Les couleurs douces de l’album permettent de donner au vert des cheveux d’Alinoë la place que mérite une si improbable chevelure. En plein été, on aurait pu le prendre pour un elfe des bois. Mais ici, c’est juste incongru, étonnant, irréaliste. On comprend que ce vert n’est pas naturel, ni pour un humain bien sûr, ni pour un être éventuellement engendré par la Terre. C’est l’automne, rien n’est vert à part la tête d’Alinoë — et la robe d’Aaricia, mais du coup elle ne voudra peut-être plus la porter.
Hasard ou choix délibéré du coloriste, Aaricia semble se montrer dès le départ décidée à devenir l’ennemie du garçon muet, y compris par ses choix vestimentaires. C’est ainsi qu’elle porte en début d’album un châle rouge bien pétant, que l’on ne peut pas rater au milieu des couleurs affadies de l’île. Ce n’est qu’un détail visuel mais, par sa coiffure, Aaricia se retrouve dès le départ à l’opposé d’Alinoë, de l’autre côté de la roue chromatique.
Il y aura à nouveau du rouge sur Aaricia, plus tard dans l’album. Ce sera le rouge du sang, le rouge de la douleur.
De temps en temps
Je vous parlais des décors, un peu plus haut dans cet article. Il en est un dans cet album, qui se veut le plus minimaliste de tous.
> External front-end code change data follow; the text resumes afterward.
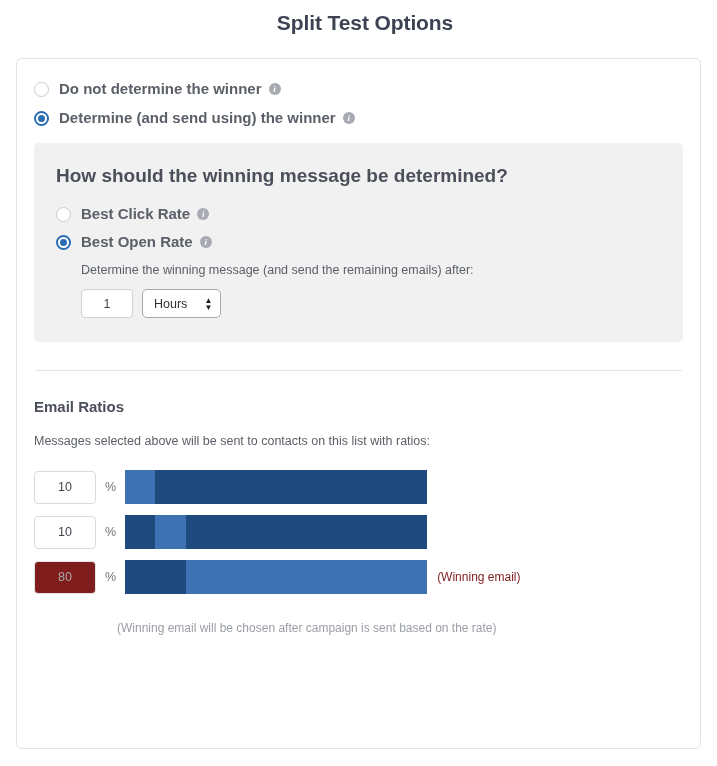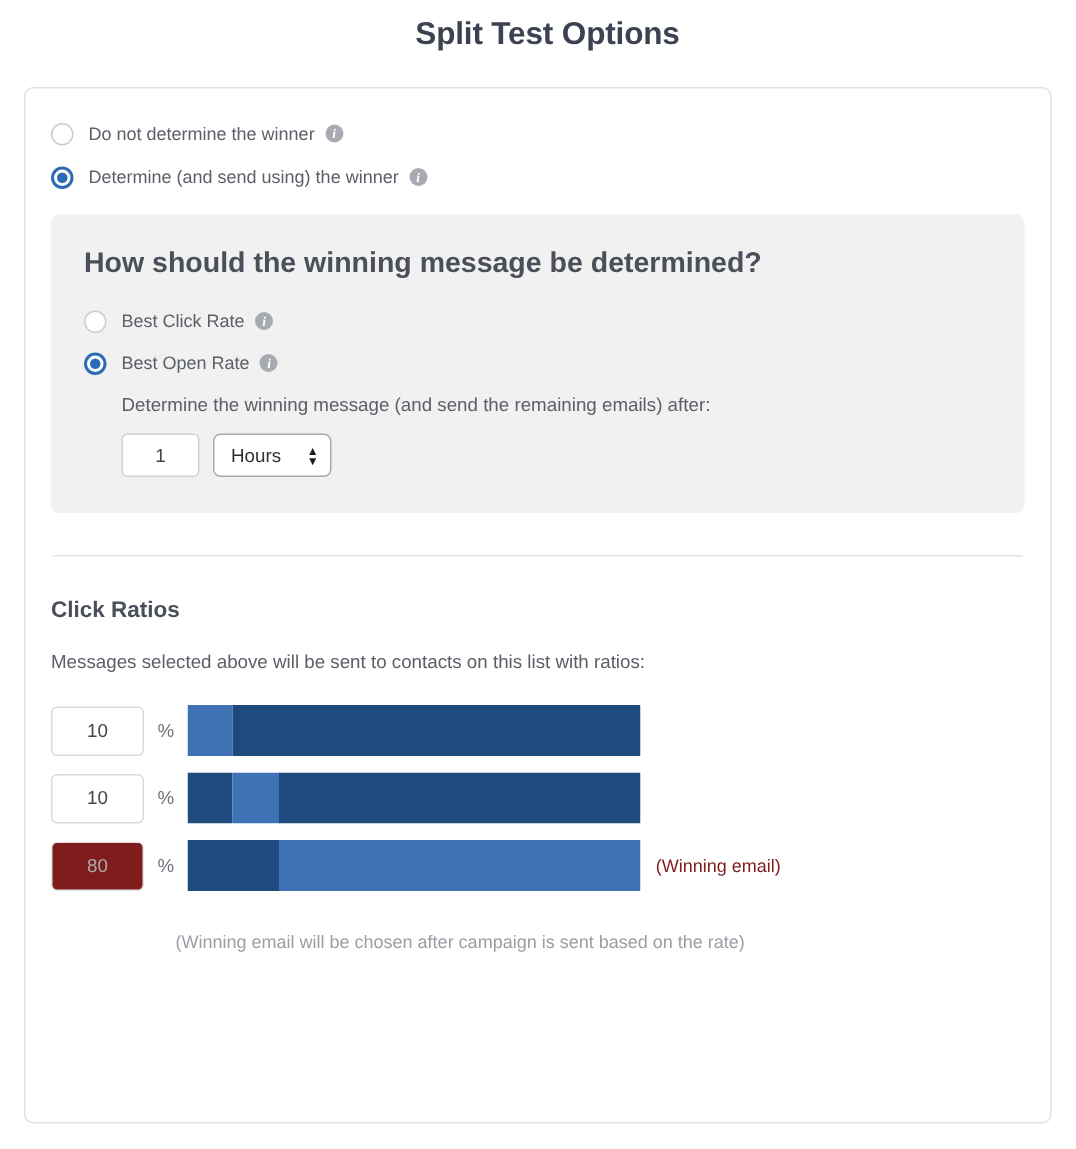--- a/index.html
+++ b/index.html
@@ -73,22 +73,22 @@
     position: absolute;
     left: 50%;
     top: 50%;
     width: 7px;
     height: 7px;
     margin: -3.5px 0 0 -3.5px;
     border-radius: 50%;
     background: #2b6cb4;
   }
   .radio-label {
-    font-size: 12px;
-    font-weight: normal;
+    font-size: 15px;
+    font-weight: bold;
     color: #5b6068;
     line-height: 16px;
   }
 
   .info-icon {
     display: inline-block;
     width: 12px;
     height: 12px;
     border-radius: 50%;
     background: #a7abb1;
@@ -281,21 +281,21 @@
           <span class="spinner">
             <span>▲</span>
             <span>▼</span>
           </span>
         </div>
       </div>
     </div>
 
     <hr class="divider">
 
-    <h2 class="section-heading">Click Ratios</h2>
+    <h2 class="section-heading">Email Ratios</h2>
     <div class="ratio-desc">Messages selected above will be sent to contacts on this list with ratios:</div>
 
     <div>
 
       <div class="ratio-row">
         <input class="pct-input" type="text" value="10" style="">
         <span class="pct-sign">%</span>
         <div class="bar">
           <span class="seg" style="width:10%;background:#3f72b5"></span>
           <span class="seg" style="width:90%;background:#1e4a7d"></span>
Le rocher. Un gros galet façonné par la mer, gris, plat, qu’Aaricia choisit comme ultime refuge dans une île qui cherche à la tuer.
Jolan et Aaricia vont y passer une nuit et deux pages. Une nuit terrifiante, longue, épuisante. Une nuit à grelotter sur un malheureux caillou séparé de la plage par une langue de sable et d’eau. L’abri est dérisoire, mais curieusement il remplira son office. Grâce au sommeil de Jolan, grâce à d’autres forces qu’on ne devine pas ? Nous ne le saurons jamais.
Dans ce passage, le découpage de l’album joue son rôle tout autant que le dessin et les couleurs, avec tout d’abord deux premières images en bas de la page 36. Un coucher de soleil suivi d’une nuit noire. L’image précédente nous a montré une Aaricia blessée et épuisée, serrant le petit corps de son fils dans son bras, et lançant une prière pour le retour de son mari. L’angoisse.
Pour connaître la suite, il faut changer de page. C’est toujours le cas dans un livre, mais ça l’est tout particulièrement dans ceux de Jean Van Hamme, qui construit ses changements de pages avec intelligence. Allez voir en bas des pages impaires, vous verrez que bien souvent la dernière image nous laisse sur une idée qui ne peut que nous pousser à tourner la page pour aller voir la suivante. Peur, stress, surprise, révélation…
Ici ce sera, tout simplement, le lever du jour. Un simple matin, mais une sacrée victoire pour nos deux naufragés, survivants sur leur esquif rocheux.